● Task statement: With the pictures removed, retype the lines from the one holding "(700, 410) none -> (374, 372) //" through the end of the records, exactly as written.

_____

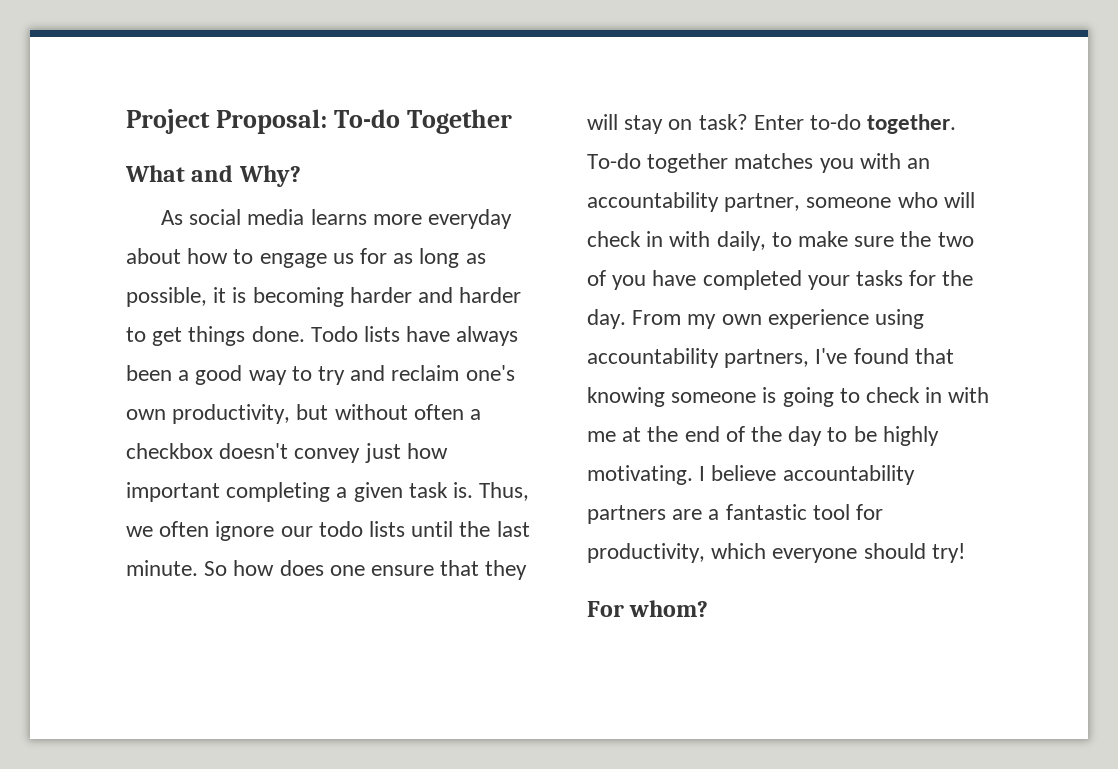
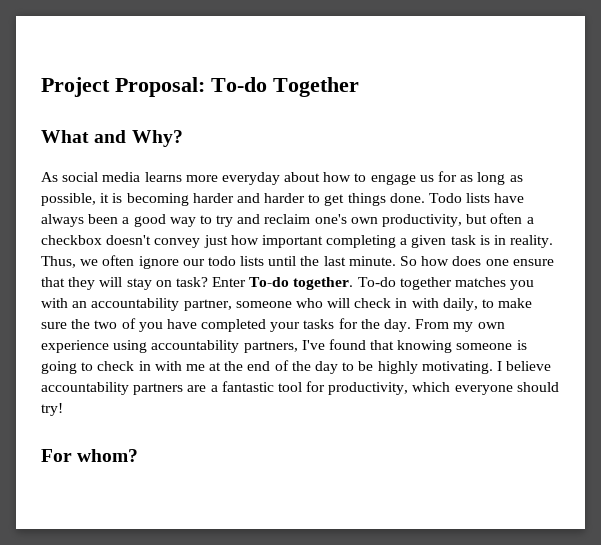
[334,404,408,420] without -> (488, 219) none
[453,482,474,498] is. -> [479,235,554,248] is in reality.
[810,114,862,130] to-do -> [249,277,290,287] To-do

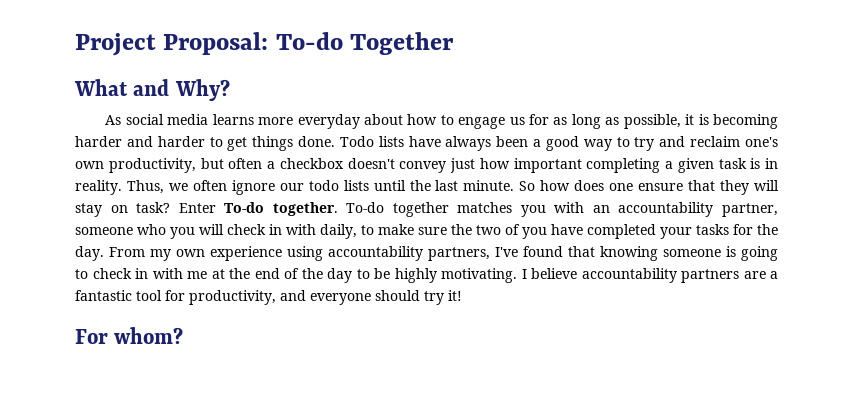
(323, 303) none -> [170,227,195,239] you
[412,382,451,392] which -> [280,290,306,301] and
[41,403,63,416] try! -> [424,290,462,305] try it!

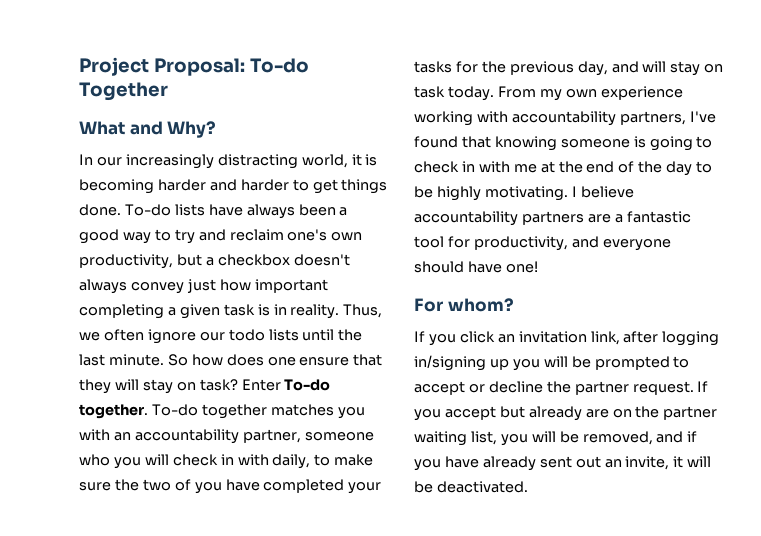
[105,114,681,129] As social media learns more everyday about how to engage us for as long as possible, -> [79,154,348,169] In our increasingly distracting world,
[339,136,374,147] Todo -> [124,204,171,216] To-do
[228,158,263,169] often -> (202, 260) none
(395, 163) none -> [79,279,127,294] always
[75,246,104,261] day. -> [509,61,724,76] [414,86,494,101] previous day, and will stay on task today.
[287,246,323,261] using -> [414,111,508,126] working with
[424,290,462,305] try it! -> [467,261,538,273] have one!
(184, 335) none -> [414,331,720,346] [414,355,690,371] [414,381,709,395] [414,406,718,421] [414,431,698,446] [414,456,712,471] [414,481,528,493] // If you click an invitation link, after logging in/signing up you will be prompted to accept or decline the partner request. If you accept but already are on the partner waiting list, you will be removed, and if you have already sent out an invite, it will be deactivated.

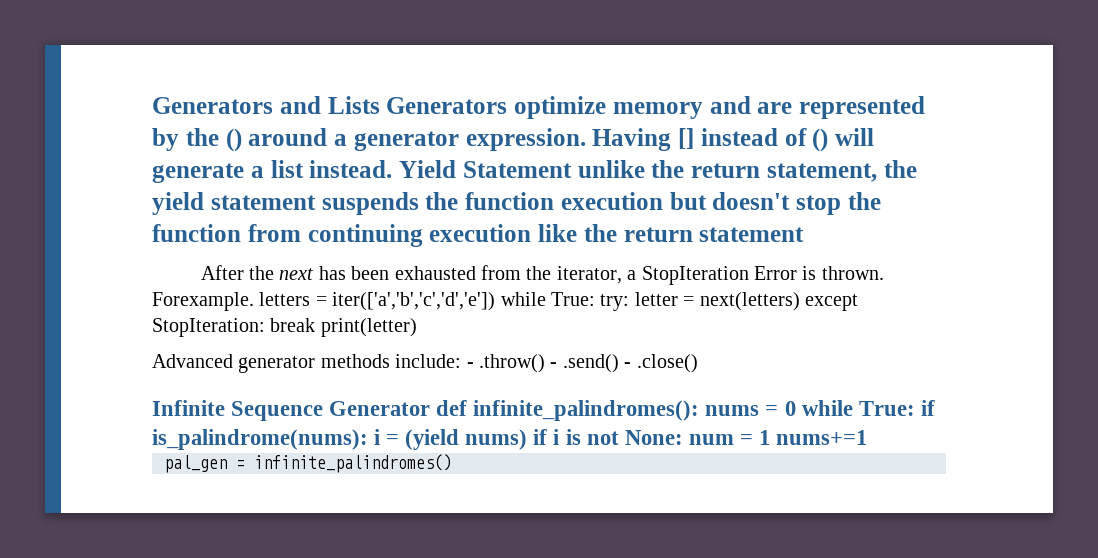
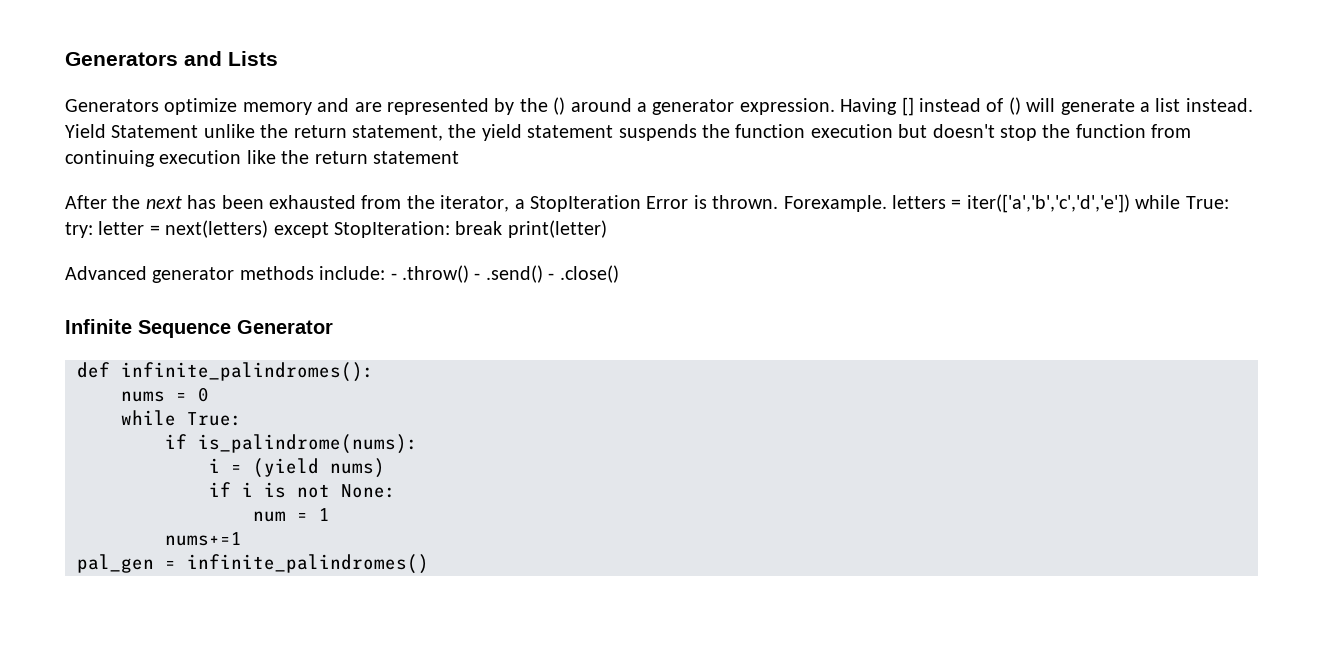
(380, 105) none -> (278, 58) //
(431, 408) none -> (333, 327) //
(700, 410) none -> (374, 372) //
[801,400,915,416] while True: -> [121,410,242,426] // while True: //
(368, 439) none -> (418, 444) //
(528, 439) none -> (385, 468) //
(683, 437) none -> (396, 491) //
(770, 437) none -> (330, 514) //

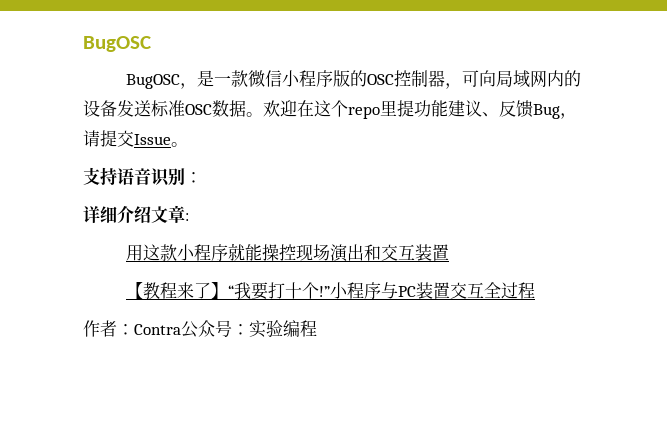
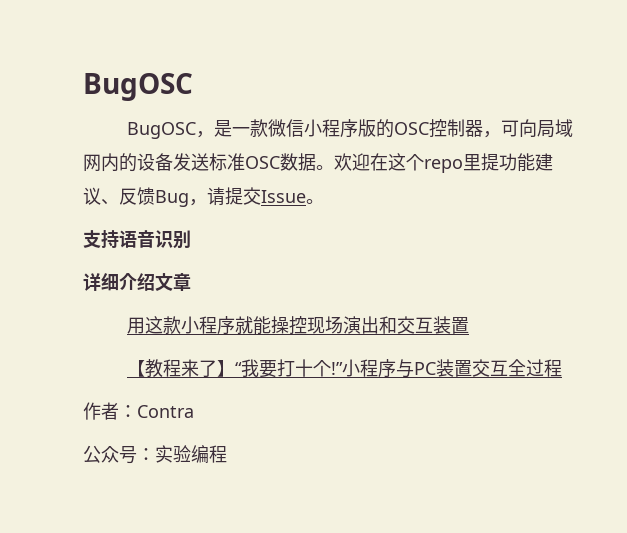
[185,172,202,183] ： -> (191, 239) none
[185,213,189,221] : -> (191, 282) none
(181, 329) none -> (194, 411) //

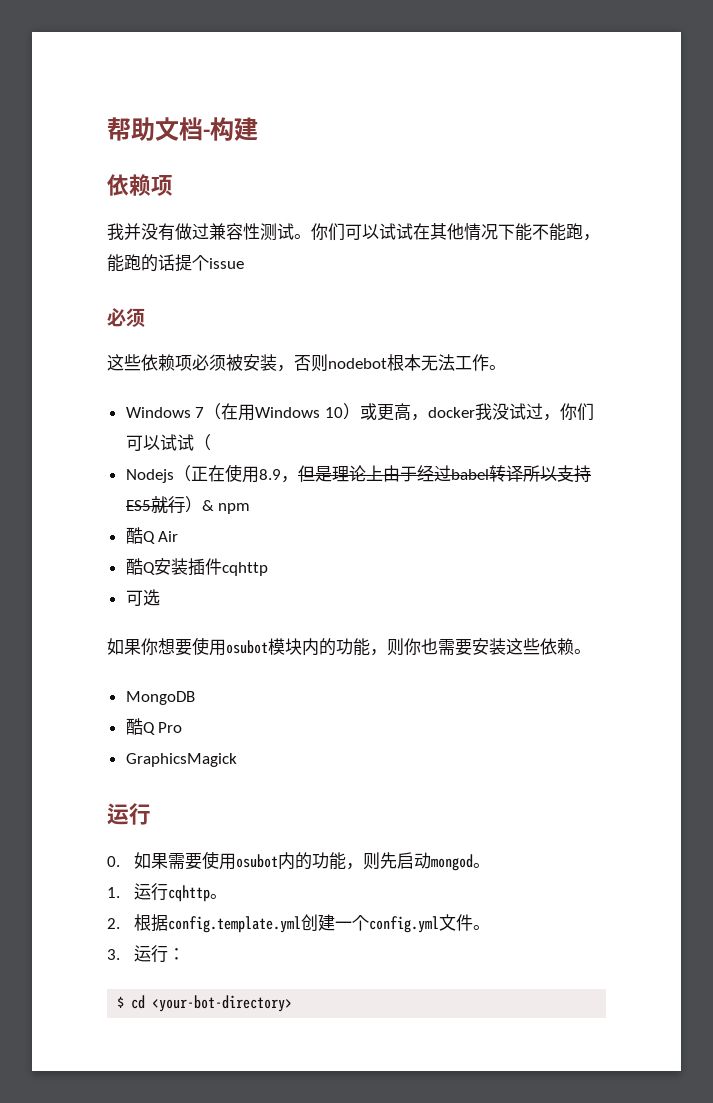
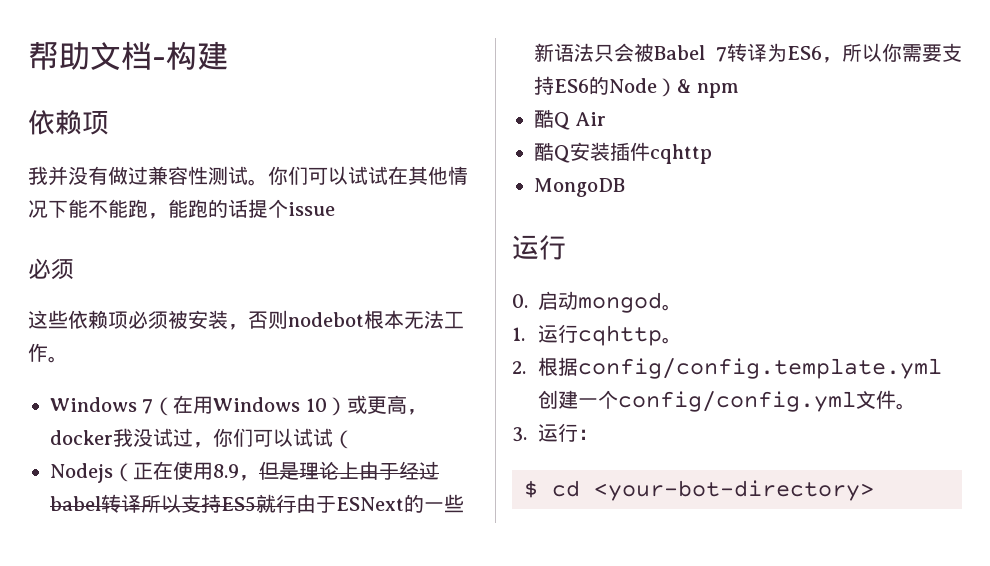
(185, 505) none -> [296,494,464,513] [534,43,962,63] [534,76,657,95] 由于ESNext的一些新语法只会被Babel 7转译为ES6，所以你需要支持ES6的Node
[125,589,160,606] [107,637,591,656] [125,691,195,705] [125,718,183,735] [125,753,237,767] [107,803,151,825] [107,851,397,870] 可选 // 如果你想要使用osubot模块内的功能，则你也需要安装这些依赖。 // MongoDB // 酷Q Pro // GraphicsMagick // 运行 // 0.如果需要使用osubot内的功能，则先 -> [534,178,625,197] [512,235,566,260] [512,294,528,308] MongoDB // 运行 // 0.
[167,916,301,933] config.template.yml -> [578,358,943,379] config/config.template.yml
[368,916,439,933] config.yml -> [618,391,857,412] config/config.yml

_____

● Answer for the task:
(700, 410) none -> (374, 372) //
[801,400,915,416] while True: -> [121,410,242,426] // while True: //
(368, 439) none -> (418, 444) //
(528, 439) none -> (385, 468) //
(683, 437) none -> (396, 491) //
(770, 437) none -> (330, 514) //

[185,172,202,183] ： -> (191, 239) none
[185,213,189,221] : -> (191, 282) none
(181, 329) none -> (194, 411) //

(185, 505) none -> [296,494,464,513] [534,43,962,63] [534,76,657,95] 由于ESNext的一些新语法只会被Babel 7转译为ES6，所以你需要支持ES6的Node
[125,589,160,606] [107,637,591,656] [125,691,195,705] [125,718,183,735] [125,753,237,767] [107,803,151,825] [107,851,397,870] 可选 // 如果你想要使用osubot模块内的功能，则你也需要安装这些依赖。 // MongoDB // 酷Q Pro // GraphicsMagick // 运行 // 0.如果需要使用osubot内的功能，则先 -> [534,178,625,197] [512,235,566,260] [512,294,528,308] MongoDB // 运行 // 0.
[167,916,301,933] config.template.yml -> [578,358,943,379] config/config.template.yml
[368,916,439,933] config.yml -> [618,391,857,412] config/config.yml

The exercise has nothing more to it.